With these changes in, I wrote a separate test code just to benchmark the insert-and-shift scenario with all permutations of loop-unrolling and OpenMP. The number of threads to use for OpenMP was not specified during the test, which would cause OpenMP to automatically use all available native threads.
With all of this out of the way, let's look at the results:
Here, LU and OMP stand for loop unrolling and OpenMP, respectively. The results from each machine consist of four groups each having two timing values, one with 1.5.0 and one with 1.5.99. Since 1.5.0 does not use neither loop unrolling nor OpenMP, its results show no variance between the groups, which is expected. The numbers for 1.5.99 are generally much higher than those of 1.5.0, but the use of OpenMP brings the numbers down considerably. Although how much OpenMP reduced the average duration varies from machine to machine, the number of available native threads likely plays some role. The reduction by OpenMP on Core i5 6300U (which comes with 4 native threads) is approximately 30%, the number on Ryzen 7 1700X (with 16 native threads) is about 70%, and the number on Core i7 4790 (with 8 native threads) is about 50%. The relationship between the native thread count and the rate of reduction somewhat follows a linear trend, though the numbers on Xeon E5-2697 v4, which comes with 32 native threads, deviate from this trend.
The effect of loop unrolling, on the other hand, is visible only to a much lesser degree; in all but two cases it has resulted in a reduction of 1 to 7 percent. The only exceptions are the Ryzen 7 without OpenMP which denoted an increase of nearly 16%, and the Xeon E5630 with OpenMP which denoted a slight increase of 0.1%.

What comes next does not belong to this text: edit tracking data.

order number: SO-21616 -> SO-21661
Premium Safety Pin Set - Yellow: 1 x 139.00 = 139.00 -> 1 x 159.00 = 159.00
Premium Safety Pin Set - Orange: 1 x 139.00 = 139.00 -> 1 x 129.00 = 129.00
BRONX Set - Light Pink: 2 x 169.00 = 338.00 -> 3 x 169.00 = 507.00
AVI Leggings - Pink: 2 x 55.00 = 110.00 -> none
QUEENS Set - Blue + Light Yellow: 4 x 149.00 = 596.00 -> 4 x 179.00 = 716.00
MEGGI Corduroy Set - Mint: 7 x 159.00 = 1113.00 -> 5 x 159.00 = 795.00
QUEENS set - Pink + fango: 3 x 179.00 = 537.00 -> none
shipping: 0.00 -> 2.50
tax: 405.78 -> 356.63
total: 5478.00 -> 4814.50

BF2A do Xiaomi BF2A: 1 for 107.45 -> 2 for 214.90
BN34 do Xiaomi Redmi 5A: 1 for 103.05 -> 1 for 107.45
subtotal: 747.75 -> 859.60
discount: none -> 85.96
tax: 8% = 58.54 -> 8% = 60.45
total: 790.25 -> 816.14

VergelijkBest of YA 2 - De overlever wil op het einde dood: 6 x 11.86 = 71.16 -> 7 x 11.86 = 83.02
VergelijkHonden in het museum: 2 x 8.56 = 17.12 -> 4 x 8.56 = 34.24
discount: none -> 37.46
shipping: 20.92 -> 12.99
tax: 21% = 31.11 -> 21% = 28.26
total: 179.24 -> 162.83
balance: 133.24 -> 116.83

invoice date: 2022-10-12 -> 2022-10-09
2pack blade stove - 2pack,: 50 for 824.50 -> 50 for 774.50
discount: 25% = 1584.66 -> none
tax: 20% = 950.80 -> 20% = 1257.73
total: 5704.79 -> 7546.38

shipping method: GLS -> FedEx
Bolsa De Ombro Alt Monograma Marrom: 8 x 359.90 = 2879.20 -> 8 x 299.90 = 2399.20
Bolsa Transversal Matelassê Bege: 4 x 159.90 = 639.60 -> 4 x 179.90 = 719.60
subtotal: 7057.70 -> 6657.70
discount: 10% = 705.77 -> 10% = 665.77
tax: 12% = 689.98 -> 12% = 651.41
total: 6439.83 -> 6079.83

The 16% increase with the Ryzen 7 environment may well be an outlier, since the other test in the same environment (with OpenMP enabled) did result in a reduction of 7% - the highest of all tested groups.
Interpreting the results
Hopefully the results presented in this post are interesting and provide insight into the nature of the change in multi_type_vector in the upcoming 1.6.0 release. But what does this all mean, especially in the context of LibreOffice Calc? These are my personal thoughts.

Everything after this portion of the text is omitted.